• What is being asked: Every line from the one holding "2015-03-16 | VOLUME: 677,846 -> 697,846" to the end of the entries should be repeated exactly, with the pictures left out.

(Modification records)

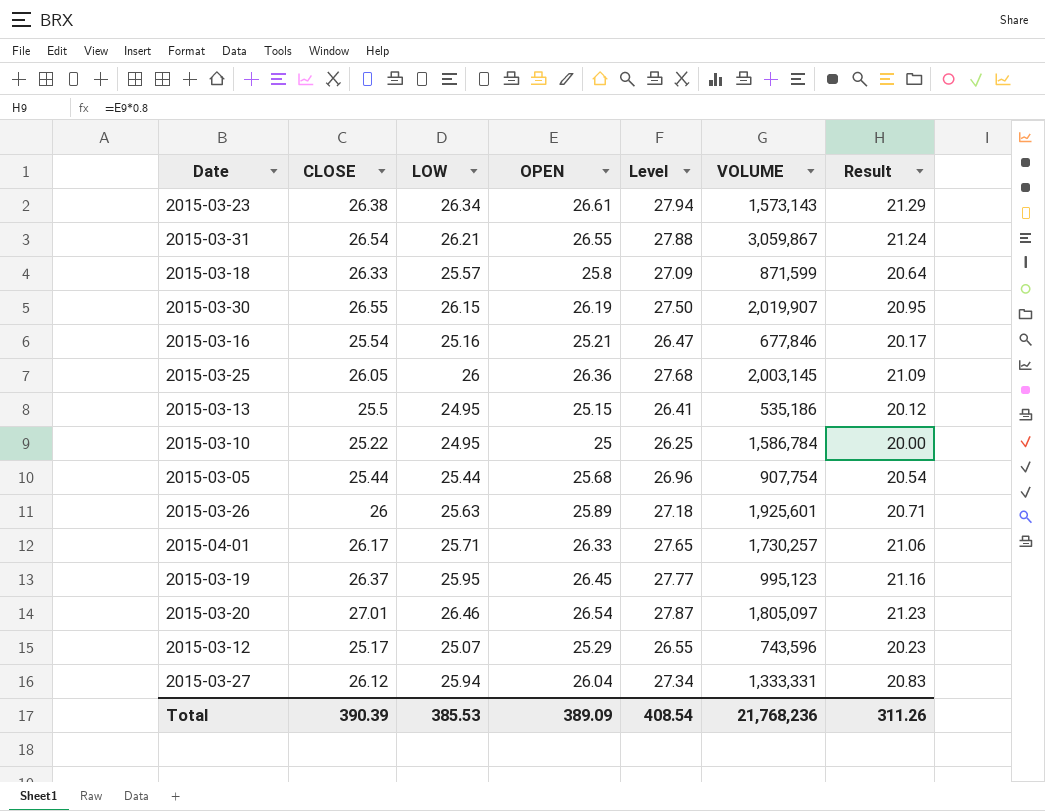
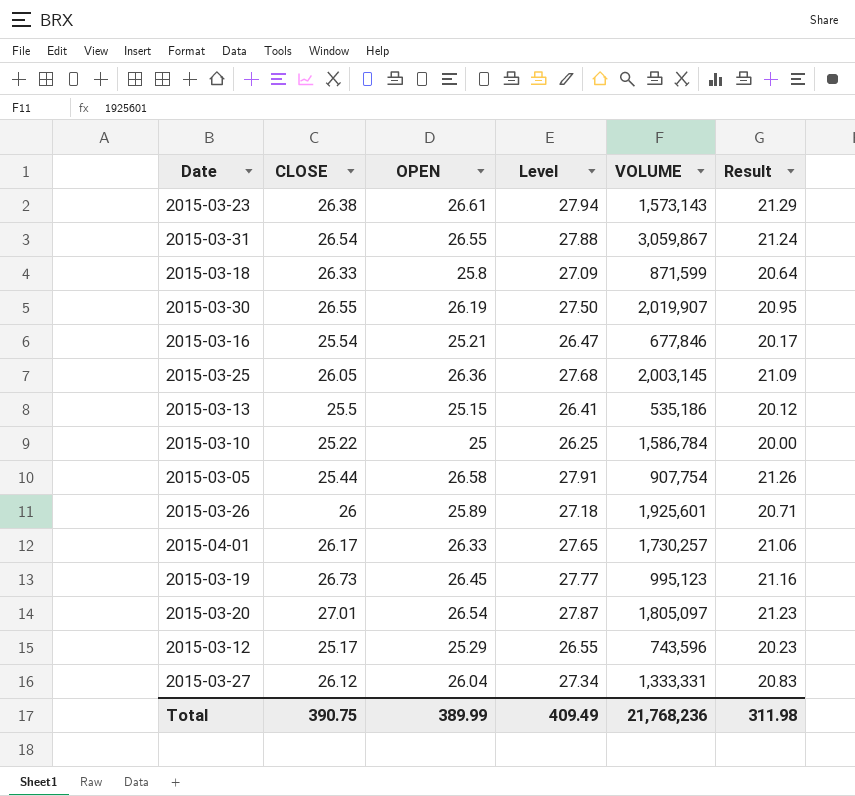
column LOW | position: 3 -> none
2015-03-05 | OPEN: 25.68 -> 26.58
2015-03-05 | Level: 26.96 -> 27.91
2015-03-05 | Result: 20.54 -> 21.26
2015-03-19 | CLOSE: 26.37 -> 26.73
Total | CLOSE: 390.39 -> 390.75
Total | OPEN: 389.09 -> 389.99
Total | Level: 408.54 -> 409.49
Total | Result: 311.26 -> 311.98

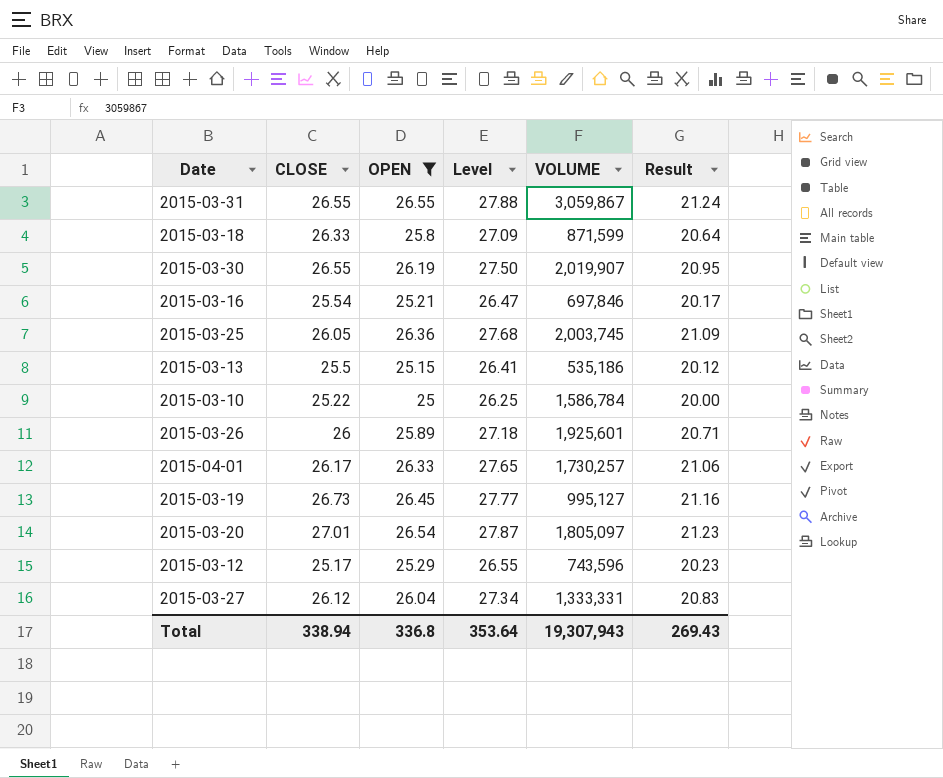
filter: none -> OPEN <= 26.55
2015-03-31 | CLOSE: 26.54 -> 26.55
2015-03-16 | VOLUME: 677,846 -> 697,846
2015-03-25 | VOLUME: 2,003,145 -> 2,003,745
2015-03-19 | VOLUME: 995,123 -> 995,127
Total | CLOSE: 390.75 -> 338.94
Total | OPEN: 389.99 -> 336.8
Total | Level: 409.49 -> 353.64
Total | VOLUME: 21,768,236 -> 19,307,943
Total | Result: 311.98 -> 269.43

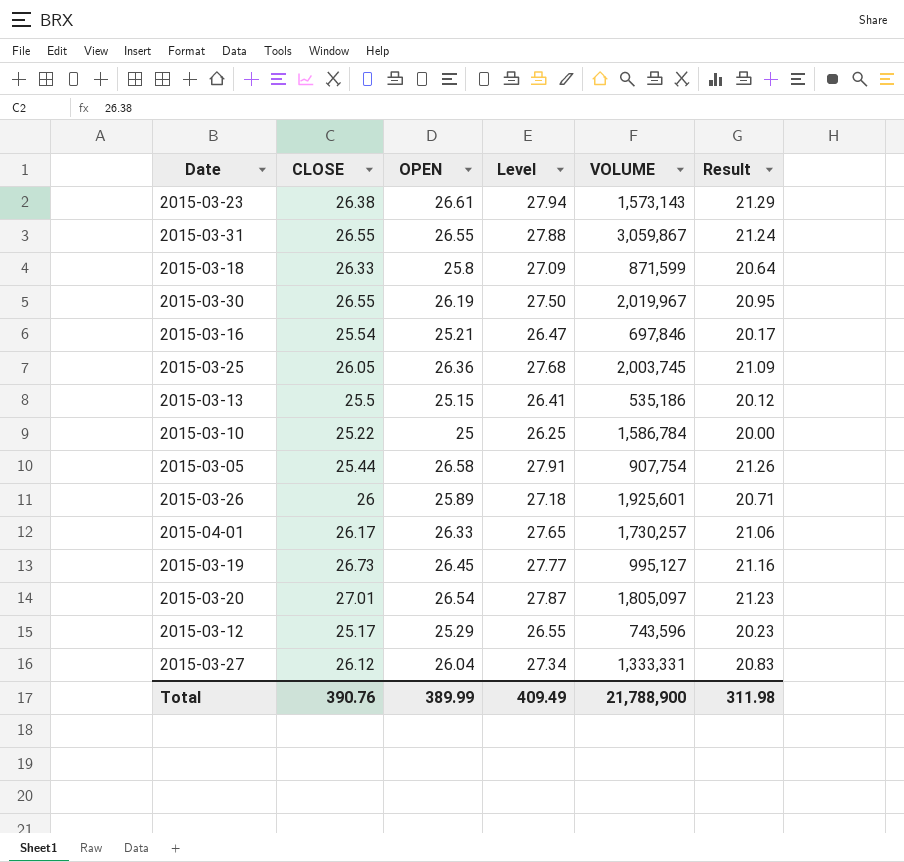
filter: OPEN <= 26.55 -> none
2015-03-30 | VOLUME: 2,019,907 -> 2,019,967
Total | CLOSE: 338.94 -> 390.76
Total | OPEN: 336.8 -> 389.99
Total | Level: 353.64 -> 409.49
Total | VOLUME: 19,307,943 -> 21,788,900
Total | Result: 269.43 -> 311.98

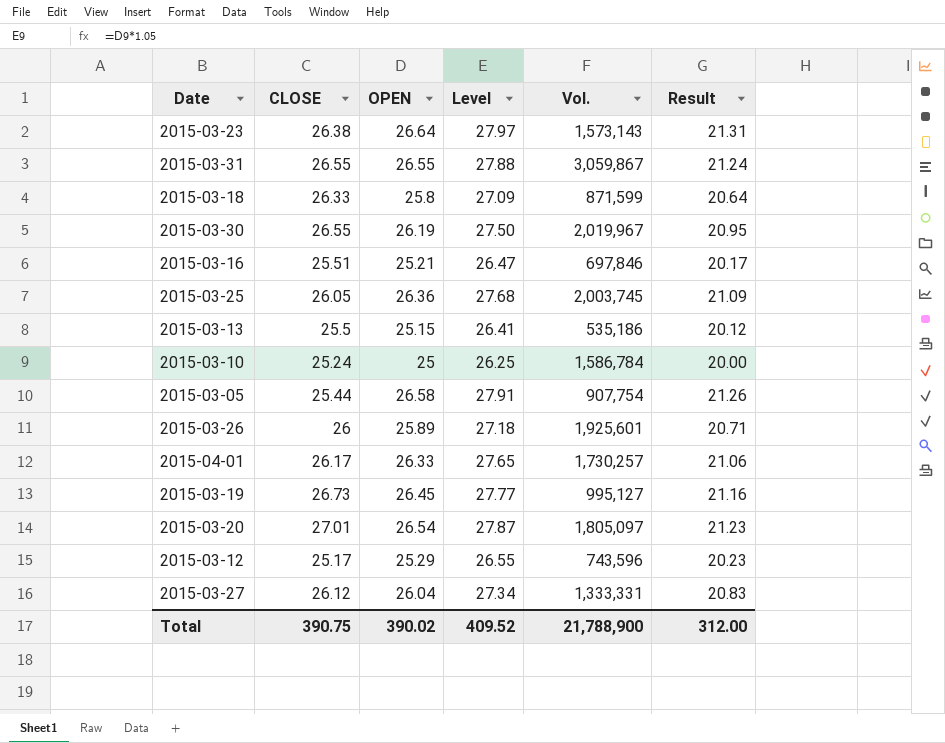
column name: VOLUME -> Vol.
2015-03-23 | OPEN: 26.61 -> 26.64
2015-03-23 | Level: 27.94 -> 27.97
2015-03-23 | Result: 21.29 -> 21.31
2015-03-16 | CLOSE: 25.54 -> 25.51
2015-03-10 | CLOSE: 25.22 -> 25.24
Total | CLOSE: 390.76 -> 390.75
Total | OPEN: 389.99 -> 390.02
Total | Level: 409.49 -> 409.52
Total | Result: 311.98 -> 312.00

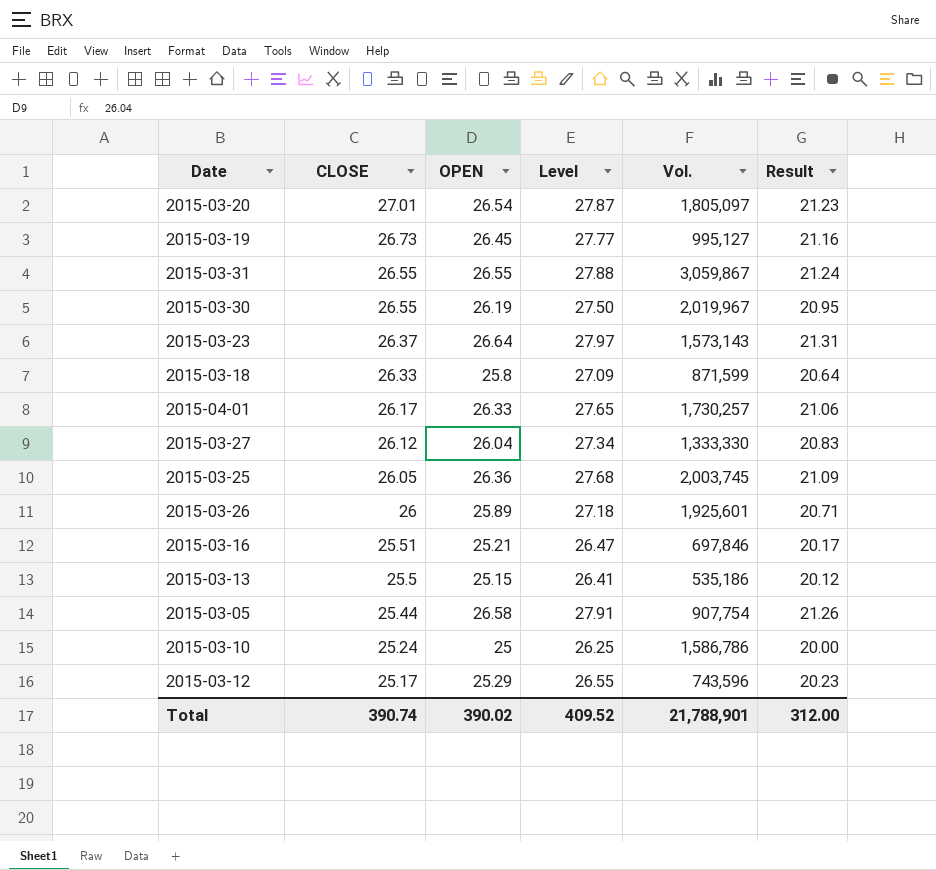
row order: none -> CLOSE descending
2015-03-23 | CLOSE: 26.38 -> 26.37
2015-03-27 | Vol.: 1,333,331 -> 1,333,330
2015-03-10 | Vol.: 1,586,784 -> 1,586,786
Total | CLOSE: 390.75 -> 390.74
Total | Vol.: 21,788,900 -> 21,788,901

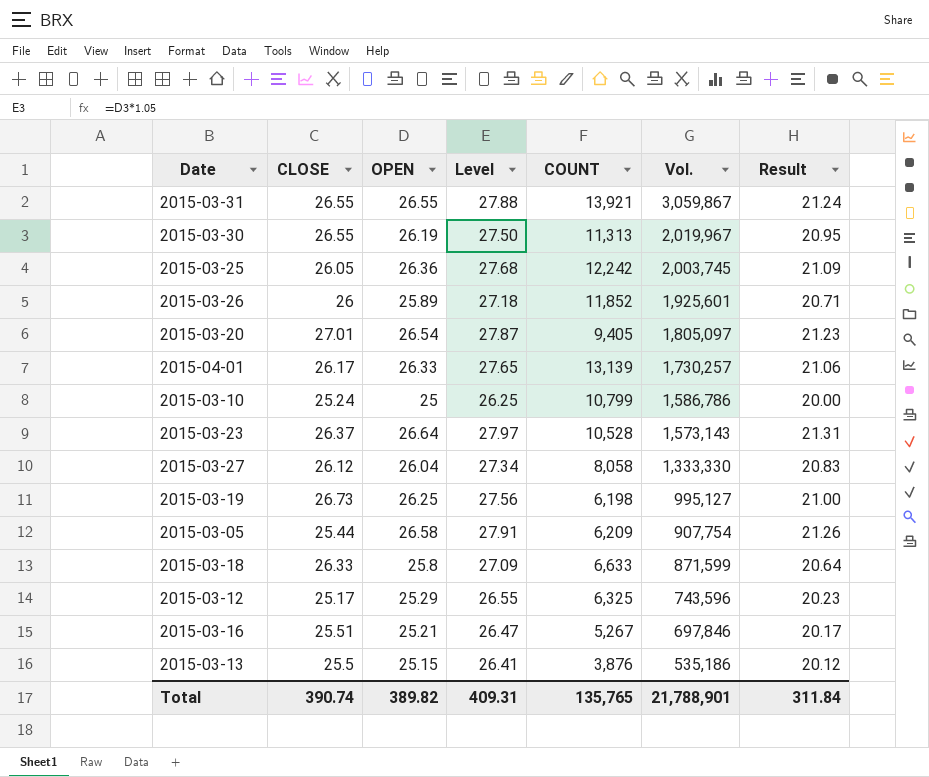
row order: CLOSE descending -> Vol. descending
column COUNT | position: none -> 5
2015-03-19 | OPEN: 26.45 -> 26.25
2015-03-19 | Level: 27.77 -> 27.56
2015-03-19 | Result: 21.16 -> 21.00
Total | OPEN: 390.02 -> 389.82
Total | Level: 409.52 -> 409.31
Total | Result: 312.00 -> 311.84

• Exercise response:
2015-03-16 | VOLUME: 677,846 -> 697,846
2015-03-25 | VOLUME: 2,003,145 -> 2,003,745
2015-03-19 | VOLUME: 995,123 -> 995,127
Total | CLOSE: 390.75 -> 338.94
Total | OPEN: 389.99 -> 336.8
Total | Level: 409.49 -> 353.64
Total | VOLUME: 21,768,236 -> 19,307,943
Total | Result: 311.98 -> 269.43

filter: OPEN <= 26.55 -> none
2015-03-30 | VOLUME: 2,019,907 -> 2,019,967
Total | CLOSE: 338.94 -> 390.76
Total | OPEN: 336.8 -> 389.99
Total | Level: 353.64 -> 409.49
Total | VOLUME: 19,307,943 -> 21,788,900
Total | Result: 269.43 -> 311.98

column name: VOLUME -> Vol.
2015-03-23 | OPEN: 26.61 -> 26.64
2015-03-23 | Level: 27.94 -> 27.97
2015-03-23 | Result: 21.29 -> 21.31
2015-03-16 | CLOSE: 25.54 -> 25.51
2015-03-10 | CLOSE: 25.22 -> 25.24
Total | CLOSE: 390.76 -> 390.75
Total | OPEN: 389.99 -> 390.02
Total | Level: 409.49 -> 409.52
Total | Result: 311.98 -> 312.00

row order: none -> CLOSE descending
2015-03-23 | CLOSE: 26.38 -> 26.37
2015-03-27 | Vol.: 1,333,331 -> 1,333,330
2015-03-10 | Vol.: 1,586,784 -> 1,586,786
Total | CLOSE: 390.75 -> 390.74
Total | Vol.: 21,788,900 -> 21,788,901

row order: CLOSE descending -> Vol. descending
column COUNT | position: none -> 5
2015-03-19 | OPEN: 26.45 -> 26.25
2015-03-19 | Level: 27.77 -> 27.56
2015-03-19 | Result: 21.16 -> 21.00
Total | OPEN: 390.02 -> 389.82
Total | Level: 409.52 -> 409.31
Total | Result: 312.00 -> 311.84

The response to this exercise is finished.